▶ Task requirements
Beginning with the line that contains "[86,658,153,674] Be able", transcribe every line through the end of the entries exactly as written, and reproduce nothing else.
[Start of section]
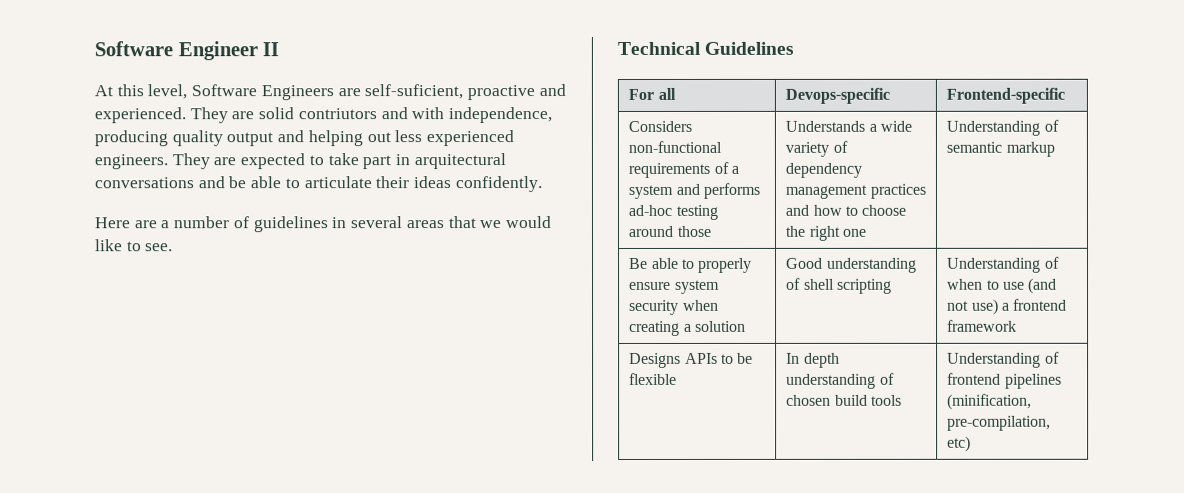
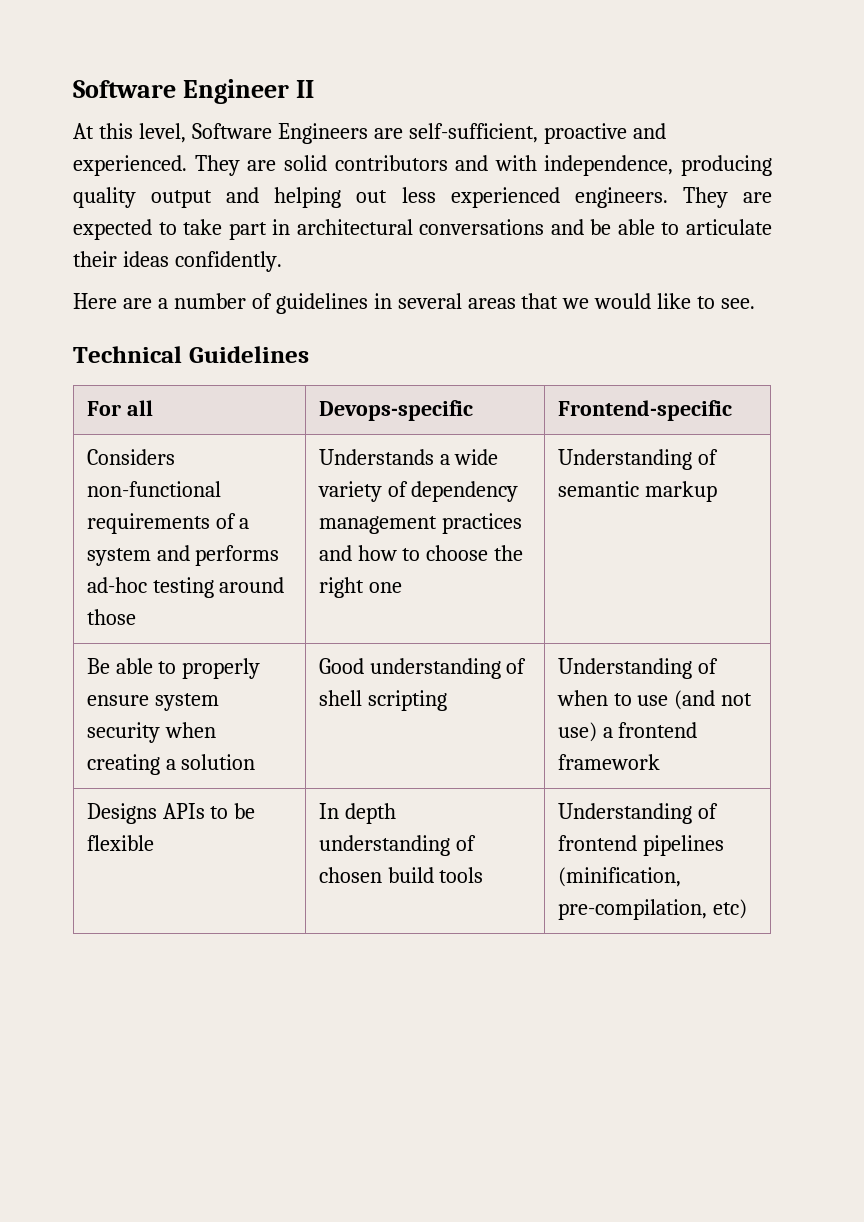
[364,84,464,100] self-suficient, -> [408,123,538,143] self-sufficient,
[297,108,377,120] contriutors -> [334,155,448,171] contributors
[413,153,506,170] arquitectural -> [296,219,413,235] architectural

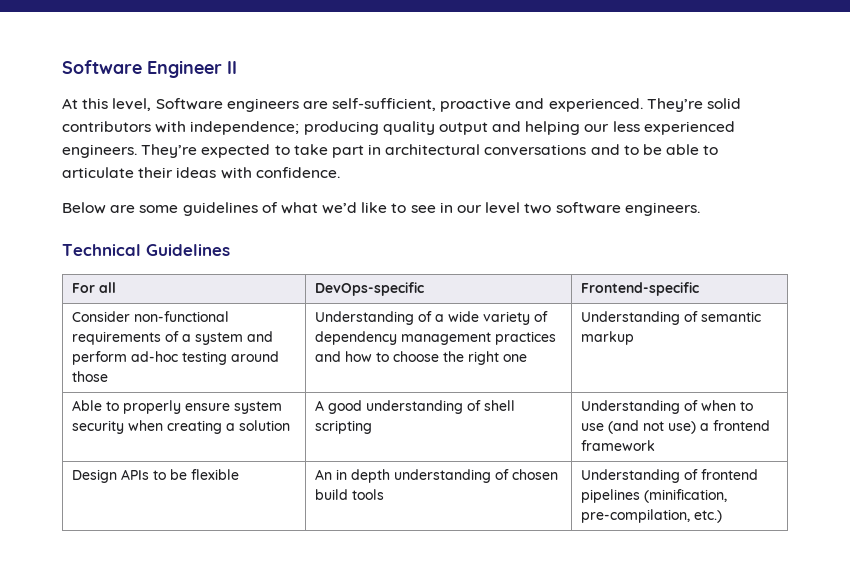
[277,123,368,144] Engineers -> [226,98,299,112] engineers
[194,155,674,176] They are solid contributors and with independence, -> [646,98,742,112] [62,121,300,135] They’re solid contributors with independence;
[356,190,388,203] out -> [584,124,610,132] our
[682,187,772,208] They are -> [141,144,198,158] They’re
(584, 227) none -> [623,145,639,155] to
[174,251,282,272] [73,293,756,314] confidently. // Here are a number of guidelines in several areas that we would like to see. -> [220,167,340,179] [62,202,700,216] with confidence. // Below are some guidelines of what we’d like to see in our level two software engineers.
[318,400,473,421] Devops-specific -> [314,282,424,296] DevOps-specific
[86,449,175,465] Considers -> [71,311,130,322] Consider
[195,545,280,566] performs -> [71,351,127,365] perform
[318,449,434,465] Understands -> [314,311,432,325] Understanding of
[86,658,153,674] Be able -> [71,400,102,411] Able
[318,658,364,674] Good -> [314,400,362,414] A good
[86,803,157,824] Designs -> [71,469,117,483] Design
[318,803,339,819] In -> [314,469,347,480] An in
[712,899,747,919] etc) -> [693,510,722,523] etc.)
[End of section]
▶ Exercise result
[86,658,153,674] Be able -> [71,400,102,411] Able
[318,658,364,674] Good -> [314,400,362,414] A good
[86,803,157,824] Designs -> [71,469,117,483] Design
[318,803,339,819] In -> [314,469,347,480] An in
[712,899,747,919] etc) -> [693,510,722,523] etc.)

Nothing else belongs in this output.